====== Data section

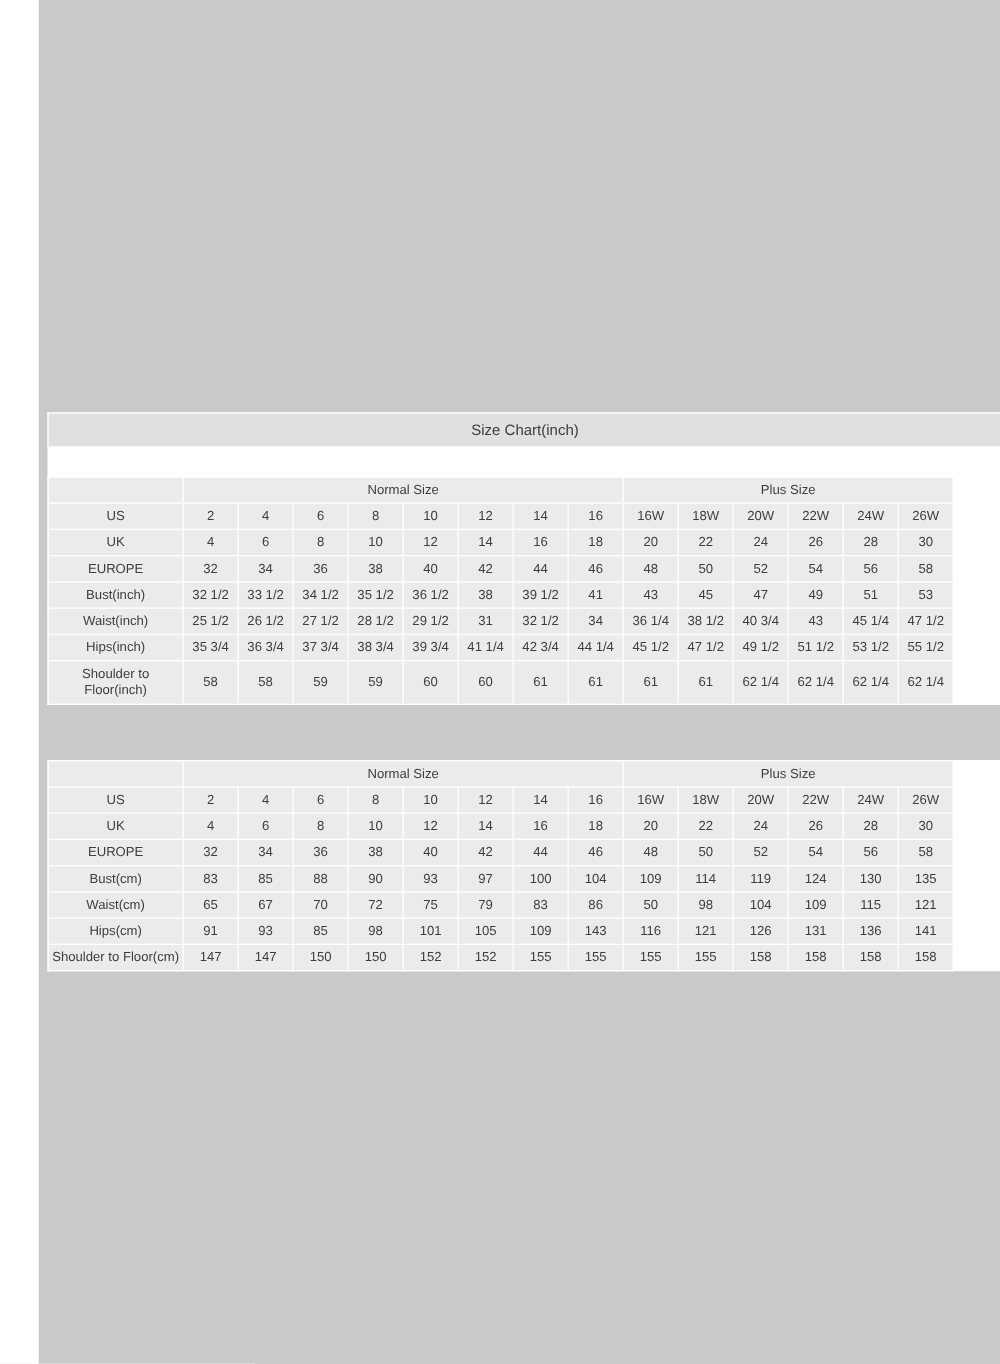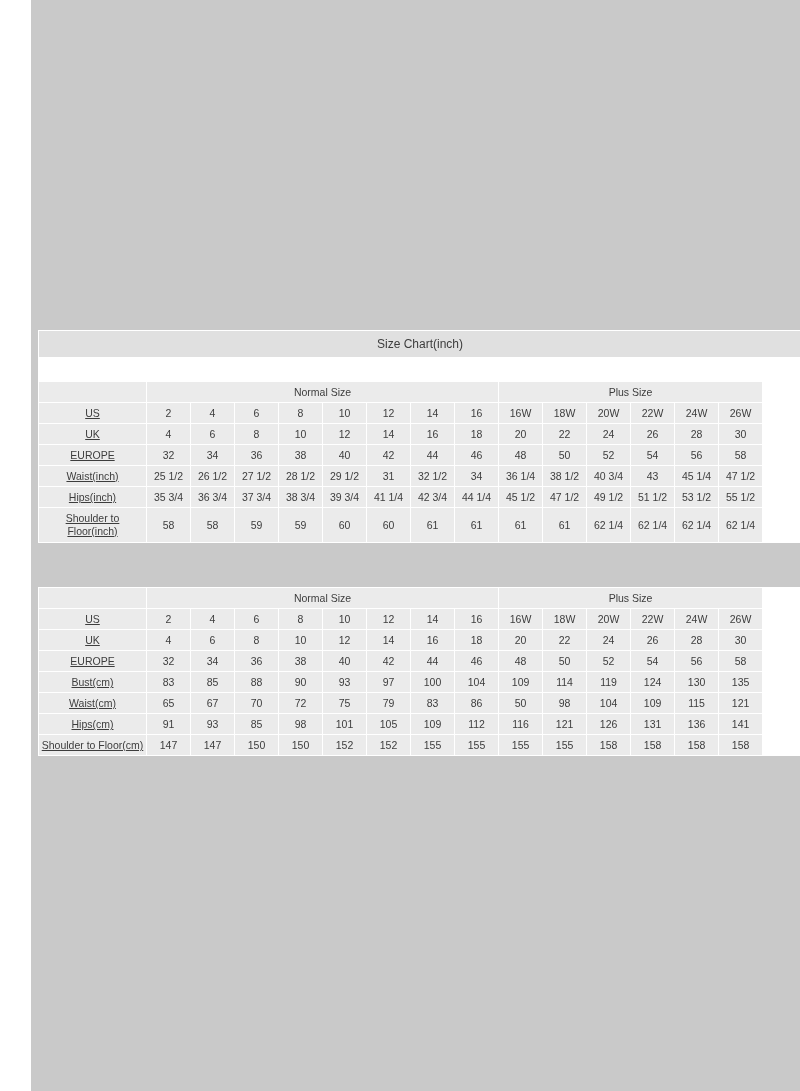--- a/index.html
+++ b/index.html
@@ -70,21 +70,20 @@
   .group-head {
     background: #e0e0e0;
     font-size: 11px;
     color: #3d3d3d;
   }
   .rowlabel {
     background: #e0e0e0;
     font-size: 10.5px;
     color: #3d3d3d;
     width: 108px;
-    text-decoration: underline;
   }
   .corner {
     background: #d7d7d7;
   }
   .tall {
     line-height: 1.25;
   }
   .spacer-mid {
     height: 10px;
     background: #c9c9c9;
@@ -156,20 +155,37 @@
             <td>44</td>
             <td>46</td>
             <td>48</td>
             <td>50</td>
             <td>52</td>
             <td>54</td>
             <td>56</td>
             <td>58</td>
           </tr>
           <tr>
+            <td class="rowlabel">Bust(inch)</td>
+            <td>32 1/2</td>
+            <td>33 1/2</td>
+            <td>34 1/2</td>
+            <td>35 1/2</td>
+            <td>36 1/2</td>
+            <td>38</td>
+            <td>39 1/2</td>
+            <td>41</td>
+            <td>43</td>
+            <td>45</td>
+            <td>47</td>
+            <td>49</td>
+            <td>51</td>
+            <td>53</td>
+          </tr>
+          <tr>
             <td class="rowlabel">Waist(inch)</td>
             <td>25 1/2</td>
             <td>26 1/2</td>
             <td>27 1/2</td>
             <td>28 1/2</td>
             <td>29 1/2</td>
             <td>31</td>
             <td>32 1/2</td>
             <td>34</td>
             <td>36 1/4</td>
@@ -318,21 +334,21 @@
           </tr>
           <tr>
             <td class="rowlabel">Hips(cm)</td>
             <td>91</td>
             <td>93</td>
             <td>85</td>
             <td>98</td>
             <td>101</td>
             <td>105</td>
             <td>109</td>
-            <td>112</td>
+            <td>143</td>
             <td>116</td>
             <td>121</td>
             <td>126</td>
             <td>131</td>
             <td>136</td>
             <td>141</td>
           </tr>
           <tr>
             <td class="rowlabel">Shoulder to Floor(cm)</td>
             <td>147</td>

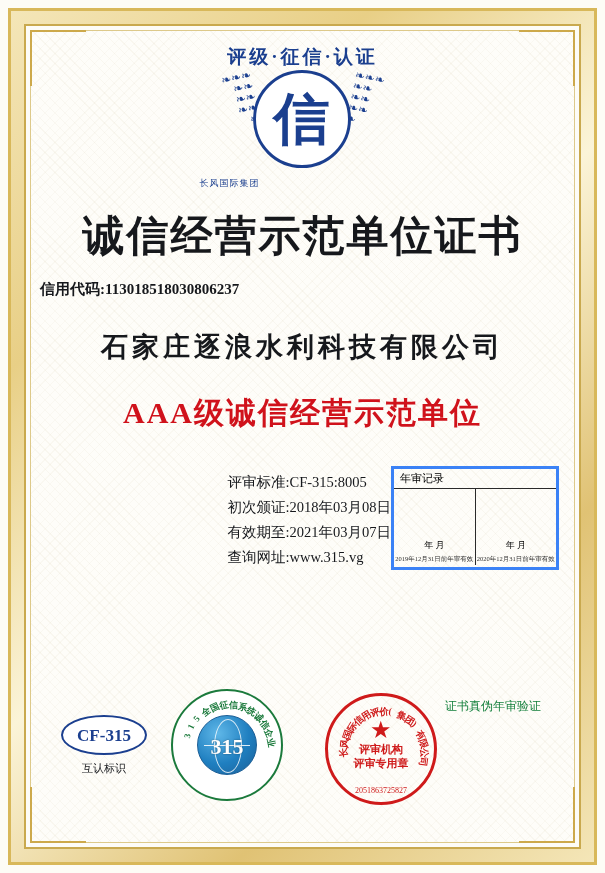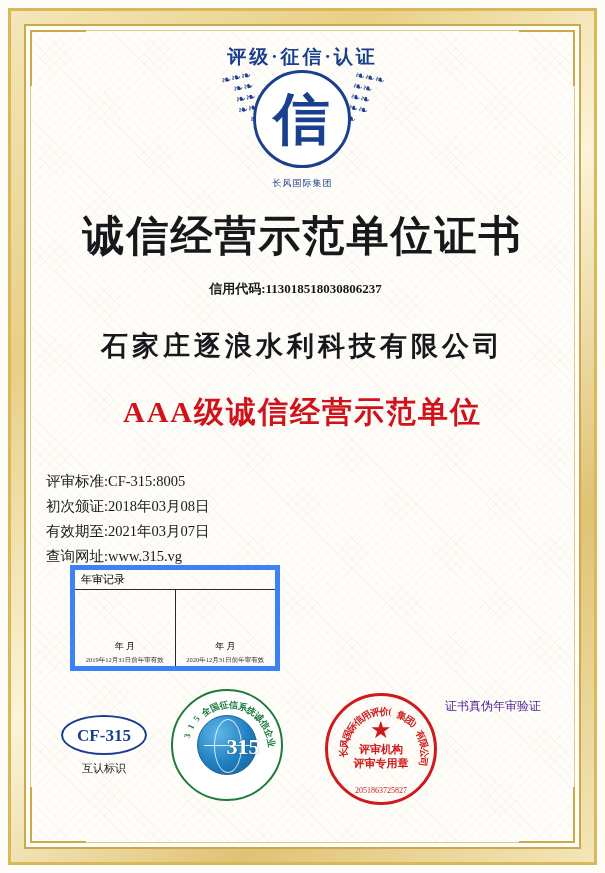--- a/index.html
+++ b/index.html
@@ -127,24 +127,23 @@
     height: 92px;
     line-height: 92px;
     text-align: center;
     font-size: 56px;
     font-weight: bold;
     color: #1b3f8f;
     font-family: "Liberation Serif", serif;
   }
   .emblem-sub {
     position: absolute;
-    left: 0;
+    left: 12px;
     bottom: 4px;
     width: 230px;
-    text-align: center;
     font-size: 9px;
     color: #1b3f8f;
     letter-spacing: 1px;
     font-family: "Liberation Serif", serif;
     margin-top: 10px;
   }
   .wreath-left, .wreath-right {
     position: absolute;
     top: 30px;
     width: 52px;
@@ -165,22 +164,22 @@
   .main-title {
     text-align: center;
     font-size: 42px;
     font-weight: bold;
     color: #16181c;
     letter-spacing: 2px;
     margin-top: 14px;
     font-family: "Liberation Serif", serif;
   }
   .credit-code {
-    text-align: center;
-    font-size: 13px;
+    text-align: left;
+    font-size: 15px;
     color: #16181c;
     margin-top: 16px;
     padding-right: 14px;
     font-weight: bold;
     font-family: "Liberation Serif", serif;
   }
   .company-name {
     text-align: center;
     font-size: 27px;
     font-weight: bold;
@@ -198,36 +197,34 @@
     margin-top: 28px;
     font-family: "Liberation Serif", serif;
   }
 
   
   .mid-row {
     display: flex;
     justify-content: flex-end;
     margin-top: 36px;
     padding: 0 6px;
-    flex-direction: column;
   }
   .details {
     font-size: 14.5px;
     color: #16181c;
     line-height: 25px;
     font-family: "Liberation Serif", serif;
   }
   .details div { white-space: nowrap; }
 
   .annual-box {
-    width: 210px;
-    border: 5px solid #3b82f6;
+    width: 168px;
+    border: 3px solid #3b82f6;
     box-sizing: border-box;
     margin-top: -4px;
-    margin-left: 24px;
   }
   .annual-title {
     font-size: 11px;
     padding: 2px 0 2px 6px;
     border-bottom: 1px solid #2a2a2a;
     font-family: "Liberation Serif", serif;
   }
   .annual-cells {
     display: flex;
     height: 76px;
@@ -330,21 +327,21 @@
     left: 50%;
     top: 3px;
     margin-left: -13px;
     width: 26px;
     height: 52px;
     border: 1px solid rgba(255,255,255,0.8);
     border-radius: 50%;
   }
   .globe-num {
     position: absolute;
-    left: 16px;
+    left: 0;
     top: 0;
     width: 100%;
     height: 100%;
     line-height: 112px;
     font-size: 22px;
     font-weight: bold;
     color: #ffffff;
     text-shadow: 0 0 2px rgba(0,0,0,0.45);
     font-family: "Liberation Serif", serif;
   }
@@ -464,21 +461,21 @@
     text-align: center;
     font-size: 8px;
     color: #cf1a1a;
     font-weight: bold;
     background: rgba(255,255,255,0.65);
     font-family: "Liberation Serif", serif;
   }
   .qr-label {
     margin-top: 7px;
     font-size: 12px;
-    color: #4c1d95;
+    color: #15803d;
     text-align: center;
     font-family: "Liberation Serif", serif;
   }
 </style>
 </head>
 <body>
 
 <div class="certificate">
   <div class="border-outer"></div>
   <div class="border-mid"></div>

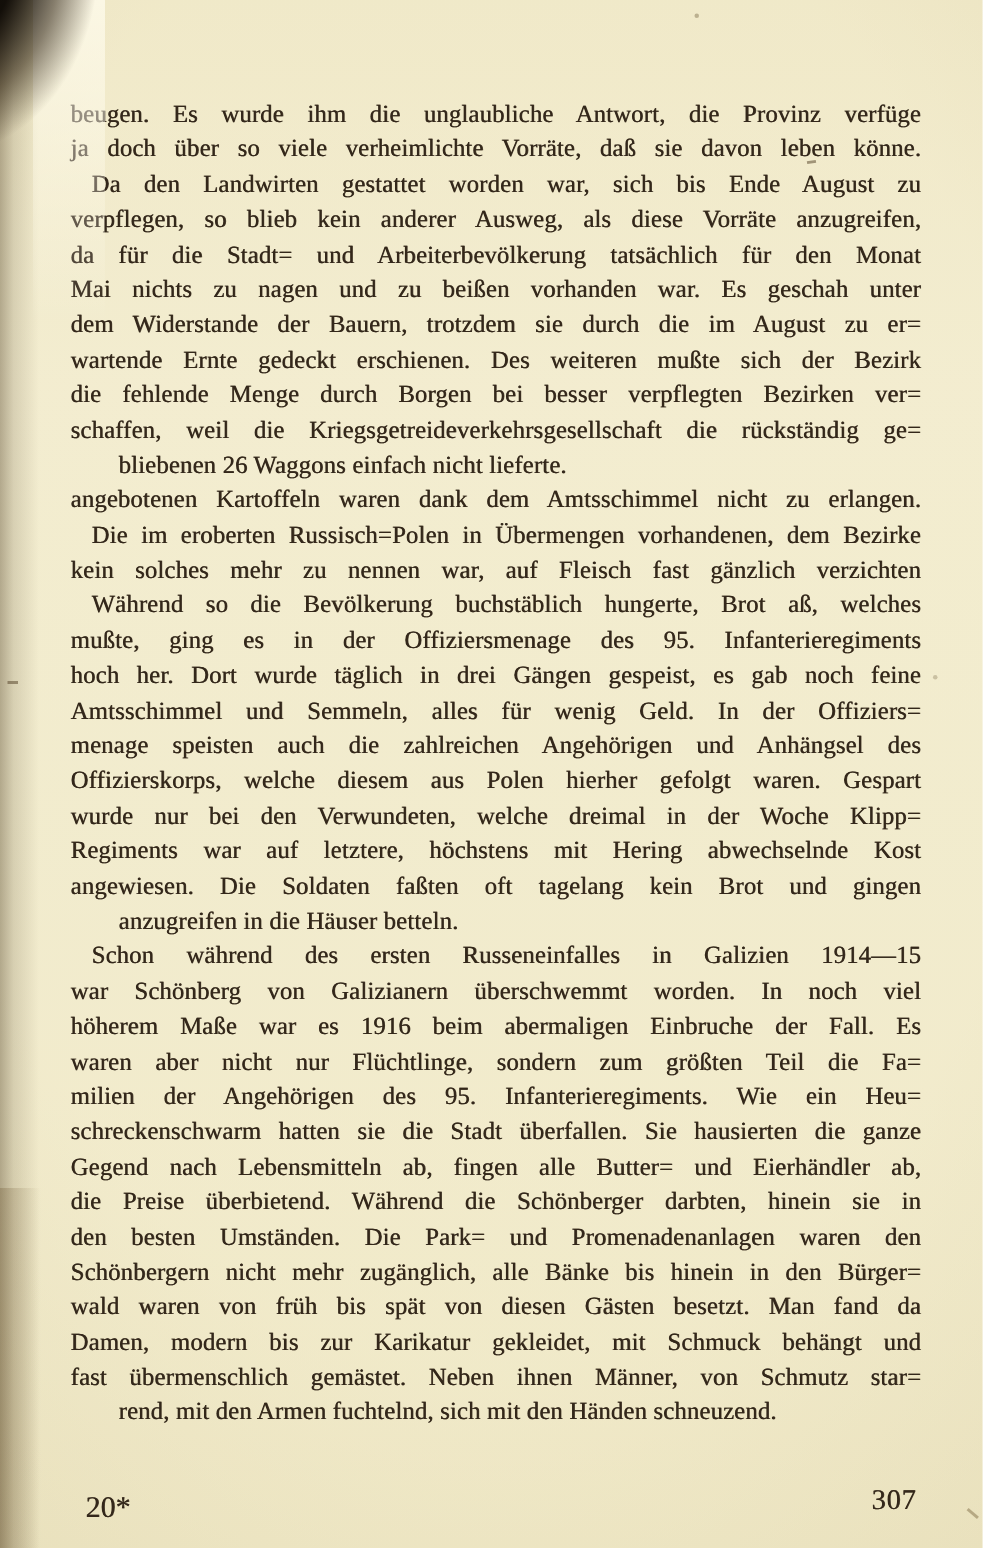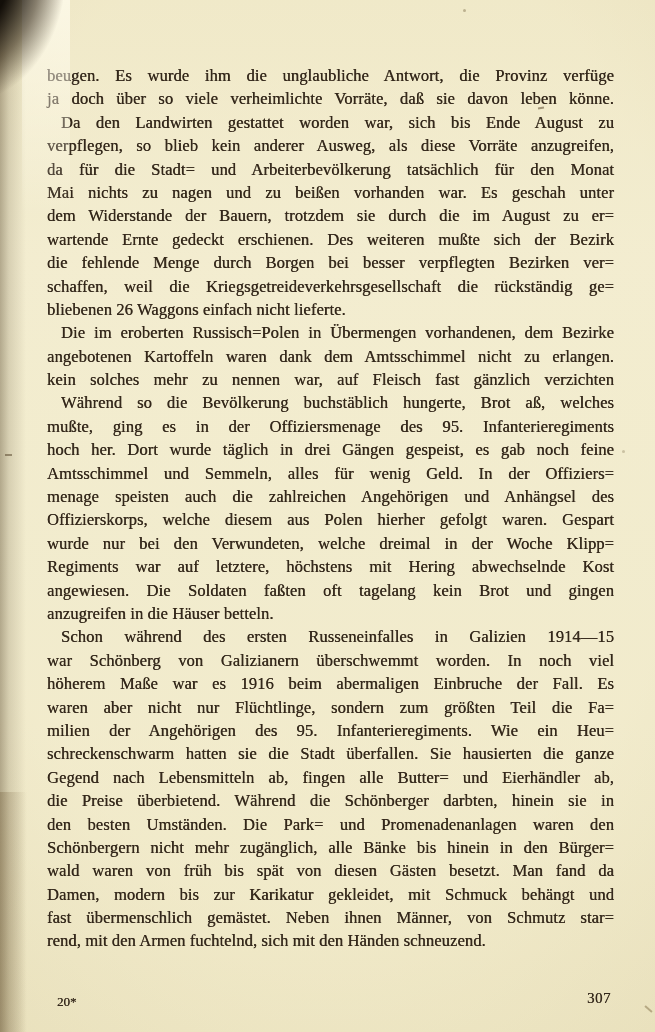--- a/index.html
+++ b/index.html
@@ -22,34 +22,34 @@
   }
   .line {
     height: 23.4px;
     line-height: 23.4px;
     font-size: 16.5px;
     letter-spacing: 0.1px;
     white-space: normal;
     text-shadow: 0.35px 0 0 rgba(51,39,26,0.85);
   }
   .line.justify { text-align: justify; text-align-last: justify; }
-  .line.noj { text-align: left; }
+  .line.noj { text-align: left; margin-left: 32px; }
   .line.indent { text-indent: 14px; }
   .footer-left {
     position: absolute;
     left: 57px;
     top: 994px;
-    font-size: 13px;
+    font-size: 20px;
     text-shadow: 0.3px 0 0 rgba(51,39,26,0.8);
   }
   .footer-right {
     position: absolute;
     right: 44px;
     top: 990px;
-    font-size: 15px;
+    font-size: 19px;
     letter-spacing: 0.5px;
     text-shadow: 0.3px 0 0 rgba(51,39,26,0.8);
   }
   
   .edge-left {
     position: absolute; left: 0; top: 0; width: 28px; height: 100%;
     background: linear-gradient(to right,
       rgba(74,58,32,0.38) 0px,
       rgba(74,58,32,0.16) 9px,
       rgba(74,58,32,0.0) 26px);
@@ -90,22 +90,22 @@
       <div class="line justify">ja doch über so viele verheimlichte Vorräte, daß sie davon leben könne.</div>
       <div class="line justify indent">Da den Landwirten gestattet worden war, sich bis Ende August zu</div>
       <div class="line justify">verpflegen, so blieb kein anderer Ausweg, als diese Vorräte anzugreifen,</div>
       <div class="line justify">da für die Stadt= und Arbeiterbevölkerung tatsächlich für den Monat</div>
       <div class="line justify">Mai nichts zu nagen und zu beißen vorhanden war.  Es geschah unter</div>
       <div class="line justify">dem Widerstande der Bauern, trotzdem sie durch die im August zu er=</div>
       <div class="line justify">wartende Ernte gedeckt erschienen.  Des weiteren mußte sich der Bezirk</div>
       <div class="line justify">die fehlende Menge durch Borgen bei besser verpflegten Bezirken ver=</div>
       <div class="line justify">schaffen, weil die Kriegsgetreideverkehrsgesellschaft die rückständig ge=</div>
       <div class="line noj">bliebenen 26 Waggons einfach nicht lieferte.</div>
+      <div class="line justify">angebotenen Kartoffeln waren dank dem Amtsschimmel nicht zu erlangen.</div>
       <div class="line justify indent">Die im eroberten Russisch=Polen in Übermengen vorhandenen, dem Bezirke</div>
-      <div class="line justify">angebotenen Kartoffeln waren dank dem Amtsschimmel nicht zu erlangen.</div>
       <div class="line justify">kein solches mehr zu nennen war, auf Fleisch fast gänzlich verzichten</div>
       <div class="line justify indent">Während so die Bevölkerung buchstäblich hungerte, Brot aß, welches</div>
       <div class="line justify">mußte, ging es in der Offiziersmenage des 95. Infanterieregiments</div>
       <div class="line justify">hoch her.  Dort wurde täglich in drei Gängen gespeist, es gab noch feine</div>
       <div class="line justify">Amtsschimmel und Semmeln, alles für wenig Geld.  In der Offiziers=</div>
       <div class="line justify">menage speisten auch die zahlreichen Angehörigen und Anhängsel des</div>
       <div class="line justify">Offizierskorps, welche diesem aus Polen hierher gefolgt waren.  Gespart</div>
       <div class="line justify">wurde nur bei den Verwundeten, welche dreimal in der Woche Klipp=</div>
       <div class="line justify">Regiments war auf letztere, höchstens mit Hering abwechselnde Kost</div>
       <div class="line justify">angewiesen.  Die Soldaten faßten oft tagelang kein Brot und gingen</div>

============

> [The task]:
Copy all lines from the entries that contain the word "shadow".

> [Output for this task]:
     text-shadow: 0 0 2px rgba(0,0,0,0.45);
     text-shadow: 0.35px 0 0 rgba(51,39,26,0.85);
     text-shadow: 0.3px 0 0 rgba(51,39,26,0.8);
     text-shadow: 0.3px 0 0 rgba(51,39,26,0.8);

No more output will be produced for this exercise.